Please report each line in the material below that includes "none".
Top of GIVEN INFORMATION
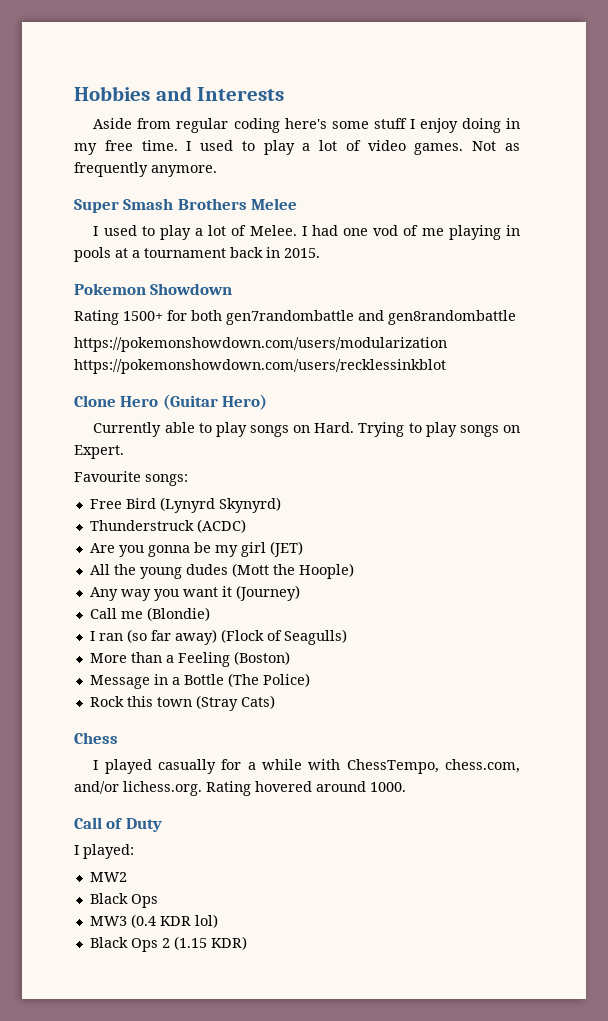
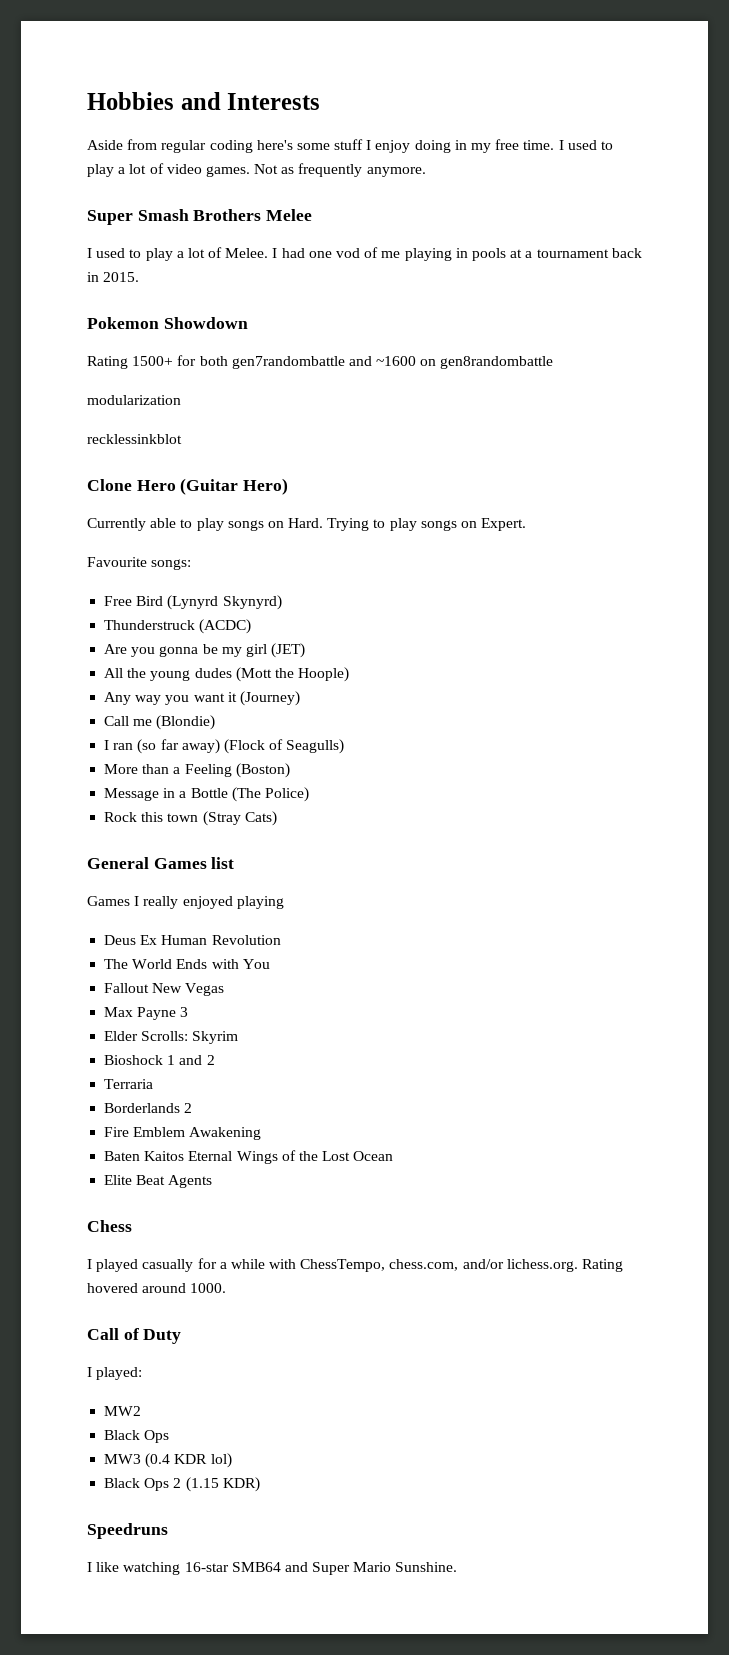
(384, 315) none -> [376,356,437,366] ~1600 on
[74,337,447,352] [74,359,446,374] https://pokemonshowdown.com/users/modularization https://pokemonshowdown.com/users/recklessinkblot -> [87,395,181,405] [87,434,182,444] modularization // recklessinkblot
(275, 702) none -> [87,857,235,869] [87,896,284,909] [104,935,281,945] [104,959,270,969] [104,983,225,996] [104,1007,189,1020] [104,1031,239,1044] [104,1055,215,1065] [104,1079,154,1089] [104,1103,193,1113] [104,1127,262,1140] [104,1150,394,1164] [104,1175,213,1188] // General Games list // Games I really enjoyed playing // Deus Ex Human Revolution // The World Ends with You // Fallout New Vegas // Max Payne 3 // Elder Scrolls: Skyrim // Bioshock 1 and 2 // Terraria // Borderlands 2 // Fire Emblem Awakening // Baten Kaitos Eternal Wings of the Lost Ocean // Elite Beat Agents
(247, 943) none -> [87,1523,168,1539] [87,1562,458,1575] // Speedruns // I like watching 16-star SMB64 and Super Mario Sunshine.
Bottom of GIVEN INFORMATION
Top of GIVEN INFORMATION
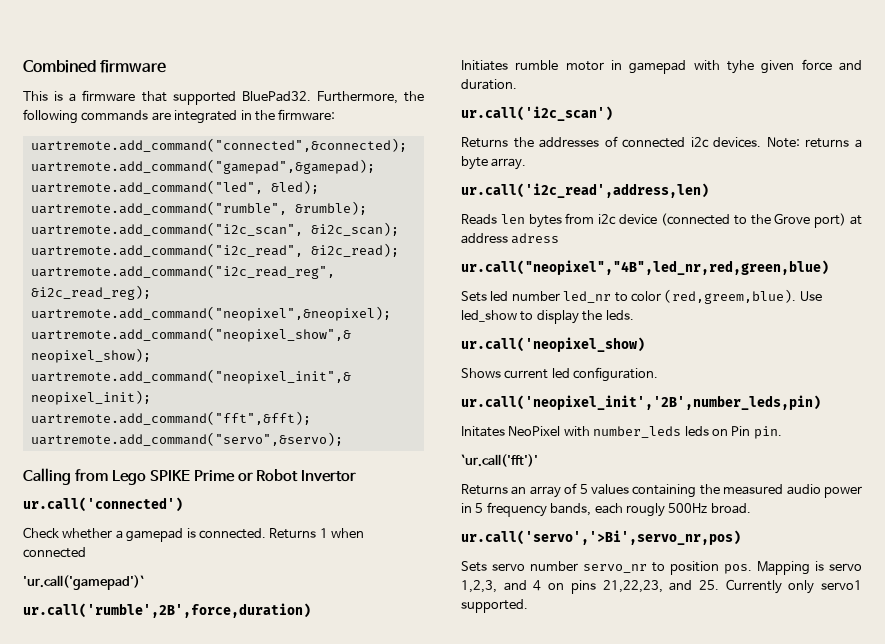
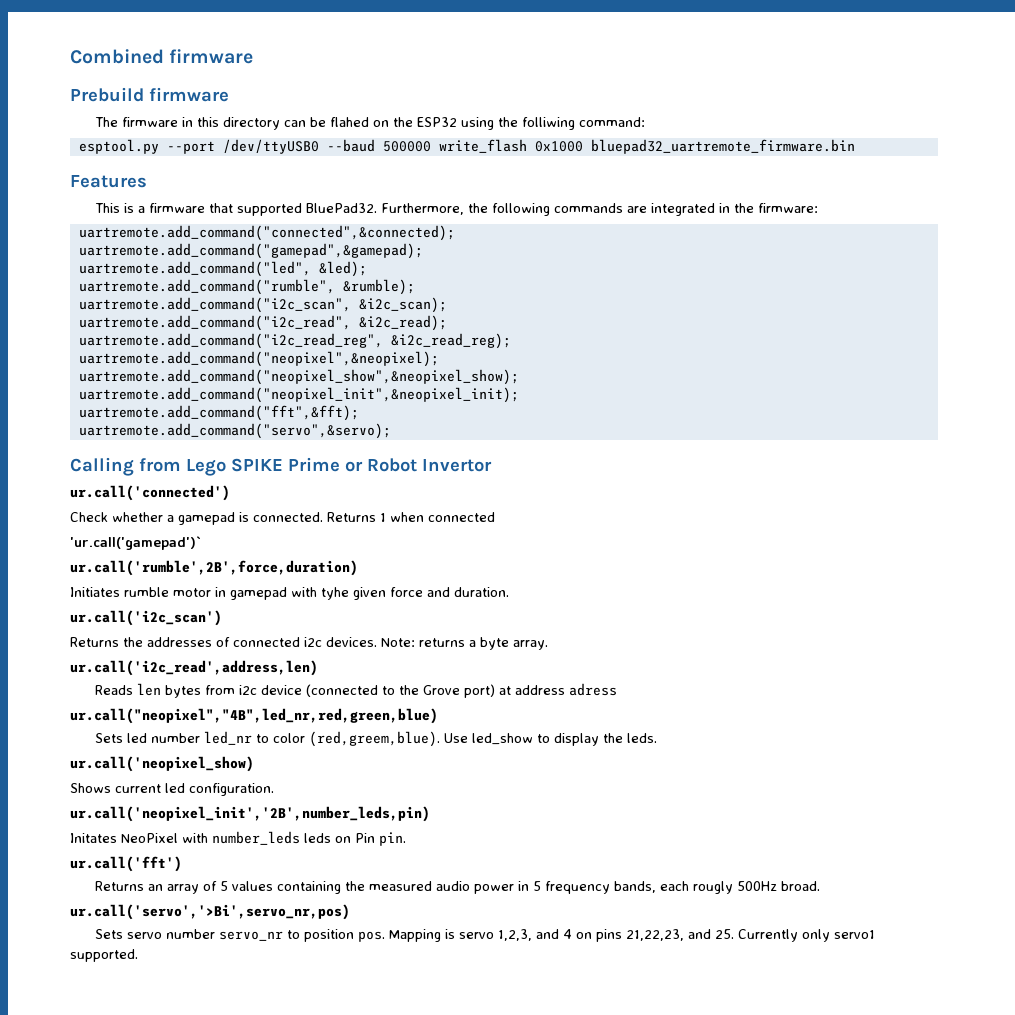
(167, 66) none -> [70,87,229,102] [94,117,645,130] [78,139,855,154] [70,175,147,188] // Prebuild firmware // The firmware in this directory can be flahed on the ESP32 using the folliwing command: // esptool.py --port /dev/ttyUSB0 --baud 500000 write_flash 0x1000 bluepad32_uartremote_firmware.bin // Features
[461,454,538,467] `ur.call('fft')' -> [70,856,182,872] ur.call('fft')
Bottom of GIVEN INFORMATION
# SOLUTION
(384, 315) none -> [376,356,437,366] ~1600 on
(275, 702) none -> [87,857,235,869] [87,896,284,909] [104,935,281,945] [104,959,270,969] [104,983,225,996] [104,1007,189,1020] [104,1031,239,1044] [104,1055,215,1065] [104,1079,154,1089] [104,1103,193,1113] [104,1127,262,1140] [104,1150,394,1164] [104,1175,213,1188] // General Games list // Games I really enjoyed playing // Deus Ex Human Revolution // The World Ends with You // Fallout New Vegas // Max Payne 3 // Elder Scrolls: Skyrim // Bioshock 1 and 2 // Terraria // Borderlands 2 // Fire Emblem Awakening // Baten Kaitos Eternal Wings of the Lost Ocean // Elite Beat Agents
(247, 943) none -> [87,1523,168,1539] [87,1562,458,1575] // Speedruns // I like watching 16-star SMB64 and Super Mario Sunshine.
(167, 66) none -> [70,87,229,102] [94,117,645,130] [78,139,855,154] [70,175,147,188] // Prebuild firmware // The firmware in this directory can be flahed on the ESP32 using the folliwing command: // esptool.py --port /dev/ttyUSB0 --baud 500000 write_flash 0x1000 bluepad32_uartremote_firmware.bin // Features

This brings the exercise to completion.